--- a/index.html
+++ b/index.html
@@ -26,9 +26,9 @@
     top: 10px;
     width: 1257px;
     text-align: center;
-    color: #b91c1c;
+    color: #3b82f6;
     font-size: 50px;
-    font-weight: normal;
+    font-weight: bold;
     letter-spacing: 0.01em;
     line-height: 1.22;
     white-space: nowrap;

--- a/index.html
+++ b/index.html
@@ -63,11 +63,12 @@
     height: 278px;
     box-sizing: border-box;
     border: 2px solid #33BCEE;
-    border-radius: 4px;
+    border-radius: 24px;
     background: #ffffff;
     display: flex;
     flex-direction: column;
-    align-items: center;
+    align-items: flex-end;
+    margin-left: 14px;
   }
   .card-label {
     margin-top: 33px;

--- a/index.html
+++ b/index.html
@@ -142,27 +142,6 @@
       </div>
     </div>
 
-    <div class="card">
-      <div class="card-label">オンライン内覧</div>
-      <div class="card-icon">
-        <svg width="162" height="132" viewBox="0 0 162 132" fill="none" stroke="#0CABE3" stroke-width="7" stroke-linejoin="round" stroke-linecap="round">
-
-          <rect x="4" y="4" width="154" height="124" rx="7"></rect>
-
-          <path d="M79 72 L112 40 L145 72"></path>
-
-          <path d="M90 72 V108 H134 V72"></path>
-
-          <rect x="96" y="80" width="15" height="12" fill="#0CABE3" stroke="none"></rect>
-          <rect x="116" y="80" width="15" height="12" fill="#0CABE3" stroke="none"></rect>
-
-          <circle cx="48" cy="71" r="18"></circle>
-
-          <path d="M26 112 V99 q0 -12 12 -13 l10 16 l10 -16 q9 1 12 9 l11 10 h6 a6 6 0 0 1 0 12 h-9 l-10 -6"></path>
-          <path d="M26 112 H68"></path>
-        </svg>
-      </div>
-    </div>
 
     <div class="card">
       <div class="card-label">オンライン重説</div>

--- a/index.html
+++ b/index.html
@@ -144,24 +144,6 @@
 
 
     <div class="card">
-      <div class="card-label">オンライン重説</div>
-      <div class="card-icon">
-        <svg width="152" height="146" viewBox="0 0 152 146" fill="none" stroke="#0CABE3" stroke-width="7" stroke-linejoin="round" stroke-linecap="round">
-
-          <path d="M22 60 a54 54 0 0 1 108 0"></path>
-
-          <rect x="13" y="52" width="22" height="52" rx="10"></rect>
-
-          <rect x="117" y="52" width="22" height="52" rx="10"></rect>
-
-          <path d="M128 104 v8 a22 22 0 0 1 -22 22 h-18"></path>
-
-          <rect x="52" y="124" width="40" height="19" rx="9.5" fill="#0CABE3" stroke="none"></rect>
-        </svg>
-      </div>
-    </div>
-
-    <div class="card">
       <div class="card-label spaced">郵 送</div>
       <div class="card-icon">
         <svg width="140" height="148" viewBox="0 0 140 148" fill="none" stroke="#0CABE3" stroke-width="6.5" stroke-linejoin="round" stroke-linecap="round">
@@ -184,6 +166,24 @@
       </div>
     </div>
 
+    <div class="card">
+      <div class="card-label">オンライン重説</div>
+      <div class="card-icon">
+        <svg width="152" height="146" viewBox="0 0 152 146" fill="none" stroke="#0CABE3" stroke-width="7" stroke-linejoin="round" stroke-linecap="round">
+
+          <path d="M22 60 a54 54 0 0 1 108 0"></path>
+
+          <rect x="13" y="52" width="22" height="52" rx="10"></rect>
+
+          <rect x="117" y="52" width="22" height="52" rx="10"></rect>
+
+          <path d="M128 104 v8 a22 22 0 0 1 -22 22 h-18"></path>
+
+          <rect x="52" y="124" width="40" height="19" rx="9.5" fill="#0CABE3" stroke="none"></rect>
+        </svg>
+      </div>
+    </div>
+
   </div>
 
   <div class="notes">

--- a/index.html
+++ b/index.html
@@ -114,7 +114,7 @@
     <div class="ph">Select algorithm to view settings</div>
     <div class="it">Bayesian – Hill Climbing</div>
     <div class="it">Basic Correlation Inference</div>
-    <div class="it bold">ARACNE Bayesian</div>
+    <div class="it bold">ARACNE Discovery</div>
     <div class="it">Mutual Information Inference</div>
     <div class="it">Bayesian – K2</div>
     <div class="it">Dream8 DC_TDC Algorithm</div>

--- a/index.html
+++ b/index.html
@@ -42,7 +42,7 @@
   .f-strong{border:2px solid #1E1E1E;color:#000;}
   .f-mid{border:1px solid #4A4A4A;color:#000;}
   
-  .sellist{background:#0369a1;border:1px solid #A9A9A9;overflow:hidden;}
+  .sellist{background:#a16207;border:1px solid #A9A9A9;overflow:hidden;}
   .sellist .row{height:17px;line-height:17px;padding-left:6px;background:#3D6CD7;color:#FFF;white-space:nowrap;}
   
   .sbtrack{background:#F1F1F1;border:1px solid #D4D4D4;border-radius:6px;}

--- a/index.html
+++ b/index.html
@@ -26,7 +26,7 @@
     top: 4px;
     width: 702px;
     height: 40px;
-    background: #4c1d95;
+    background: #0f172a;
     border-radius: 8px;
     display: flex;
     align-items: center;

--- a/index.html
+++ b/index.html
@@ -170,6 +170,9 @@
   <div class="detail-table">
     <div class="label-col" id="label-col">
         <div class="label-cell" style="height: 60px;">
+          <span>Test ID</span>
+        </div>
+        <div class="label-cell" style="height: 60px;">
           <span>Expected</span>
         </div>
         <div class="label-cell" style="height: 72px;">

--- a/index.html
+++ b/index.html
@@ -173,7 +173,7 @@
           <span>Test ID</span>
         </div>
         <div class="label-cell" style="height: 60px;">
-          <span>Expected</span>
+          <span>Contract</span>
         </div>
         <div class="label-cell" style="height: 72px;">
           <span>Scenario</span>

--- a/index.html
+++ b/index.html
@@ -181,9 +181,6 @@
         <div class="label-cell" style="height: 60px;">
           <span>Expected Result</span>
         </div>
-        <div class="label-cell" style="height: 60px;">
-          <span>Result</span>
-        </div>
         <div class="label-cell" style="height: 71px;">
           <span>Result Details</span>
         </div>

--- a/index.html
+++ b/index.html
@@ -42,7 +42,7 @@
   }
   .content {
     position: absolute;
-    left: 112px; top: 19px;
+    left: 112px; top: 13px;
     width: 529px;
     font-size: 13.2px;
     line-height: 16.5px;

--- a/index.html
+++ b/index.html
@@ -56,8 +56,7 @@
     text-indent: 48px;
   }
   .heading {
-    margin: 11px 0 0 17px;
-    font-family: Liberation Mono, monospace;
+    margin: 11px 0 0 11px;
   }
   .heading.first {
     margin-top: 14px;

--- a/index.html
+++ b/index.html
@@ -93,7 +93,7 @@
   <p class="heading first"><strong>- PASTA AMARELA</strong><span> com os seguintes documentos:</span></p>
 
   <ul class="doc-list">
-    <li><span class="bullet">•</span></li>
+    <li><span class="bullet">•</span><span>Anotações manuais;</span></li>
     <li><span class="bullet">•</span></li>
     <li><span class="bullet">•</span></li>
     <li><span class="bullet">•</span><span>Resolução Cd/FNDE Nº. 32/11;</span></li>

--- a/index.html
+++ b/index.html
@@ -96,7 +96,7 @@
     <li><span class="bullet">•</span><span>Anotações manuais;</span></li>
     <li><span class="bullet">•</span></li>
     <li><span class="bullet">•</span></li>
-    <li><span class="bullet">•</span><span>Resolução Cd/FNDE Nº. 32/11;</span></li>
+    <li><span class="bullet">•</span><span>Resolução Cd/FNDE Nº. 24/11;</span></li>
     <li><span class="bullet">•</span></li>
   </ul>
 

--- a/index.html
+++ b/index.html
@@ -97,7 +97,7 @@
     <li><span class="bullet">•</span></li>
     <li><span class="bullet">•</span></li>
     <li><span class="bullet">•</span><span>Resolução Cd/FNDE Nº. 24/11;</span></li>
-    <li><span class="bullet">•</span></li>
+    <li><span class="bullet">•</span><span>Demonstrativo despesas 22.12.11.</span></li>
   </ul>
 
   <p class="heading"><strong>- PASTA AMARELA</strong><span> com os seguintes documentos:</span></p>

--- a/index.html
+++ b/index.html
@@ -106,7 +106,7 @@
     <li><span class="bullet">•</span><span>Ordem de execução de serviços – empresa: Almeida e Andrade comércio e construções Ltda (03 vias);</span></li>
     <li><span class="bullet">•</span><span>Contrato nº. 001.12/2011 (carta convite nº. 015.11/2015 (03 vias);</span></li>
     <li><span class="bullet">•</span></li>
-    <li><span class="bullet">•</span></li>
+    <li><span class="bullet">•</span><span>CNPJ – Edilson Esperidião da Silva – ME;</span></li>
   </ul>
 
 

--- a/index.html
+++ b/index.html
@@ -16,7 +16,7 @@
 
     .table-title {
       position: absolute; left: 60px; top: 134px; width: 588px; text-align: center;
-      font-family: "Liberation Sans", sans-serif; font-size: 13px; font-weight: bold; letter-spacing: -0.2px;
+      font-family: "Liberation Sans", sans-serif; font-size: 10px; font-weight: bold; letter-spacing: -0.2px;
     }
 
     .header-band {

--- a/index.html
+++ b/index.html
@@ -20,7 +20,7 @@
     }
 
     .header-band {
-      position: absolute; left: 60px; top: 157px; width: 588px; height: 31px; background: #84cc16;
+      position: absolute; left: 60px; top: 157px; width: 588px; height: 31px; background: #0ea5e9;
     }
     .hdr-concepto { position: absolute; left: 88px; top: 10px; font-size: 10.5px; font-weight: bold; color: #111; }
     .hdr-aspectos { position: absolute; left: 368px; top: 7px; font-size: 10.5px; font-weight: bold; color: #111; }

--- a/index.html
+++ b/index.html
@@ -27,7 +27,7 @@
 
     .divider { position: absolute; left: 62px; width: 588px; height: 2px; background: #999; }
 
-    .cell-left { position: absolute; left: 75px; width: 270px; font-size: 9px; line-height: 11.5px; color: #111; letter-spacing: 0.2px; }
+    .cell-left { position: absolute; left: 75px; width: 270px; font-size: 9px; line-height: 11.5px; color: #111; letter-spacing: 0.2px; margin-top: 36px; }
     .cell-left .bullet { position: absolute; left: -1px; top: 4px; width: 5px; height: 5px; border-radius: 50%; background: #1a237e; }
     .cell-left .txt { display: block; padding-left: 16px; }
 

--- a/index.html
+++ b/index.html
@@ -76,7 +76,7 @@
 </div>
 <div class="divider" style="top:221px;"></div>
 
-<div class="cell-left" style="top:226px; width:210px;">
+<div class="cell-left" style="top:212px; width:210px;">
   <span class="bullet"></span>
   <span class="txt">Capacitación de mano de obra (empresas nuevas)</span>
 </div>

= YOUR OBJECTIVE =
State how many lines of the listing above include the word "fill". Give nothing but the number.

= RESULT OF THIS TASK =
8